Analoghe regole valgono, per identità di ratio, anche nel caso in cui il magistrato intenda avvalersi dell’istituto di cui all’art. 2, comma 1, D.L. n. 30/2021 o versi in una delle condizioni di cui all’art.

26, commi 2 e 2-bis, D.L. n. 18/2020.

Anche in tale ipotesi è previsto che il lavoratore debba svolgere lavoro agile, cui equivalgono, in ambito giurisdizionale, le attività da remoto o quelle che possono essere svolte senza la necessaria presenza in ufficio.

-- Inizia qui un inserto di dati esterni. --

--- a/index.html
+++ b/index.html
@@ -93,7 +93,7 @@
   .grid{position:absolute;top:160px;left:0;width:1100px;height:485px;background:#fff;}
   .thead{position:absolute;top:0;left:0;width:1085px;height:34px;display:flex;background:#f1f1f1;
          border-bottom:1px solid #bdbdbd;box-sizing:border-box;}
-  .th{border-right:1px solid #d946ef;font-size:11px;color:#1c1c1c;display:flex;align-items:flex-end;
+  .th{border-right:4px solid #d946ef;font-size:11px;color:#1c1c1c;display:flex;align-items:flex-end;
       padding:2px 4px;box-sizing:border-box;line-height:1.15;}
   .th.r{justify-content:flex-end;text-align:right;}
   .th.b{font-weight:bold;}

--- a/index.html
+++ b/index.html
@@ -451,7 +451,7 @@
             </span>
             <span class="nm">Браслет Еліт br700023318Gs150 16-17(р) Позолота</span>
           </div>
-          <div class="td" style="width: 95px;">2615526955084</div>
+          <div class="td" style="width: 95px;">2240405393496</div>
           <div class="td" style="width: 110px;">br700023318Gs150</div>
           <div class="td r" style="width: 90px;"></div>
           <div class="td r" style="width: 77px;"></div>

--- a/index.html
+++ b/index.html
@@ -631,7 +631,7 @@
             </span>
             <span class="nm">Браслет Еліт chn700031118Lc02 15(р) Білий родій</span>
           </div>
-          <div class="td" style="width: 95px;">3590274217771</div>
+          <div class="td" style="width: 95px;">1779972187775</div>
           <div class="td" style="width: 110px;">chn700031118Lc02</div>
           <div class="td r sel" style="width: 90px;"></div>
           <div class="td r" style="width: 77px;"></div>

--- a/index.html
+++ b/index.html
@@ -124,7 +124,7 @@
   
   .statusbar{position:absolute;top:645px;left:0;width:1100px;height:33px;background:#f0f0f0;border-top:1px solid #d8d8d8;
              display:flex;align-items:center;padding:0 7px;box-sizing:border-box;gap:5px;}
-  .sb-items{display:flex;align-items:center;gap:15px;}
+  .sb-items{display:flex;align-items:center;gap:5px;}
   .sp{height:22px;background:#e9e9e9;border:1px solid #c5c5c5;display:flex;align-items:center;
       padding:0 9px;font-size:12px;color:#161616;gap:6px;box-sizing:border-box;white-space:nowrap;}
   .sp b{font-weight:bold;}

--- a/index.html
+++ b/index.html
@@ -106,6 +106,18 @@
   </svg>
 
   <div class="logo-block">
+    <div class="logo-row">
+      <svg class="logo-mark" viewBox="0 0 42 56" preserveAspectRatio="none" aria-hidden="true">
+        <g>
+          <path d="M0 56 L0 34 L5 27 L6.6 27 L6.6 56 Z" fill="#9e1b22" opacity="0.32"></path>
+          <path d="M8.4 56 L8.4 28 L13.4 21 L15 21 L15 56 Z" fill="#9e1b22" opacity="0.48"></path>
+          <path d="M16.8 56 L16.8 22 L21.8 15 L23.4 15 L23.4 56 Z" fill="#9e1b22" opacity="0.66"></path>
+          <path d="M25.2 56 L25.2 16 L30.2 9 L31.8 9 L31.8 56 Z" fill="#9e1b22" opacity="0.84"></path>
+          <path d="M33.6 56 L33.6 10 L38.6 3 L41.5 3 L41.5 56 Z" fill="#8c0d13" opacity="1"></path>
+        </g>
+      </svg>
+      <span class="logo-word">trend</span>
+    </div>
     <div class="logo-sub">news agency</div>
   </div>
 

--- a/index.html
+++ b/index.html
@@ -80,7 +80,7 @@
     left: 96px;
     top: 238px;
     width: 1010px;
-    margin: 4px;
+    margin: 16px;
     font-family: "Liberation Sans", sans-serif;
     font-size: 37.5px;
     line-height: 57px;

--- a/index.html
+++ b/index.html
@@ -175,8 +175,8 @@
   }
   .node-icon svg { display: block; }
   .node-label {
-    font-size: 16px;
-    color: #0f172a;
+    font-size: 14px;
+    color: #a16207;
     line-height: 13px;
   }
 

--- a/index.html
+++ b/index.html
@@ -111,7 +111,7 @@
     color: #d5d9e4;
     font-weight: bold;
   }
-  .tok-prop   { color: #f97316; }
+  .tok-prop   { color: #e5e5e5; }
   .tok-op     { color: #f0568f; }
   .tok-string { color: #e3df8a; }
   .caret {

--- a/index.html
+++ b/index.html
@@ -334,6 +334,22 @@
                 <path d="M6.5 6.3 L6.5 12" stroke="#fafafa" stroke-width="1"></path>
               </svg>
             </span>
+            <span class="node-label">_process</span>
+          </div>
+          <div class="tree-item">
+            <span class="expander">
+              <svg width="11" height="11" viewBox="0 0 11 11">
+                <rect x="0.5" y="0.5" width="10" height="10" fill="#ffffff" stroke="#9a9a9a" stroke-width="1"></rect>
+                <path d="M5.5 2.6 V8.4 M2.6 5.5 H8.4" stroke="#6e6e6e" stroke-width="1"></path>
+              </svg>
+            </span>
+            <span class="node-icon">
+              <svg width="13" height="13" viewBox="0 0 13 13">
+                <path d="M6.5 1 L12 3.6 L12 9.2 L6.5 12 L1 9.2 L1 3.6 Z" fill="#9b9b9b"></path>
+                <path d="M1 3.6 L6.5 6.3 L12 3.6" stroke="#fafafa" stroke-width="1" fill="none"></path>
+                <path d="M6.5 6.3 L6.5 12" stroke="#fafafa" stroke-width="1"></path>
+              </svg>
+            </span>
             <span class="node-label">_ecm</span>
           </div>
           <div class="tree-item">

D’altra parte, in tal senso si è espresso il Consiglio, nella citata delibera del 4 novembre 2020, sia con riferimento all’art. 21-bis D.L. n. 104/2020, cui è succeduto l’art. 2 D.L. n. 30/2021, sia con riferimento alle ipotesi di cui all’art. 26 citato, indicando, quanto a quest’ultima ipotesi, tutte le misure organizzative da adottarsi da parte del dirigente nella specifica sezione (4.1) dedicata “ai magistrati in condizione di fragilità”. Solo nel caso in cui si ritenesse impossibile per il magistrato in condizioni di fragilità svolgere attività a distanza, questo dovrà ritenersi in malattia, con equiparazione al ricovero ospedaliero, sulla base di certificato medico il quale darà ingresso alla relativa tutela previdenziale a carico dell’I.N.P.S.

La risposta ai quesiti.

Dunque, con riferimento ai quesiti posti deve affermarsi che:

1) - l’art. 87, comma 1, D.L. n. 18/20 - nella parte in cui prevede che nella fase emergenziale il lavoro agile sia una delle modalità ordinarie di svolgimento dell’attività lavorativa - non è applicabile ai magistrati, i quali possono svolgere attività a distanza nei casi e secondo le modalità previste dalla specifica normativa emergenziale dedicata all’attività giurisdizionale; dunque la norma non si applica al rapporto di lavoro dei magistrati;

2) - il magistrato positivo al COVID è da ritenere in malattia, anche ove non sia accertata la sua inidoneità a rendere la prestazione lavorativa, con conseguente applicazione degli istituti ordinari previsti per tale condizione;

3) - il magistrato posto in quarantena o in permanenza domiciliare e quello in condizioni di fragilità - ove non si trovi in condizione di malattia certificata - è da ritenere in servizio e deve svolgere attività lavorative compatibili con tale stato, secondo le modalità indicate nella motivazione, nei limiti del possibile, e cioè nelle forme da remoto per le attività consentite in base alla normativa emergenziale o mediante lo svolgimento di attività giurisdizionale che non richiede la presenza nell’ufficio, dovendosi ammettere la possibilità che il dirigente, con provvedimenti organizzativi ad hoc, da adottarsi nel rispetto della normativa ordinamentale, individui il tipo di attività che il magistrato può svolgere totalmente o parzialmente da casa; in caso contrario il magistrato deve ritenersi in malattia, con emissione di apposito certificato medico, ed equiparazione al ricovero ospedaliero.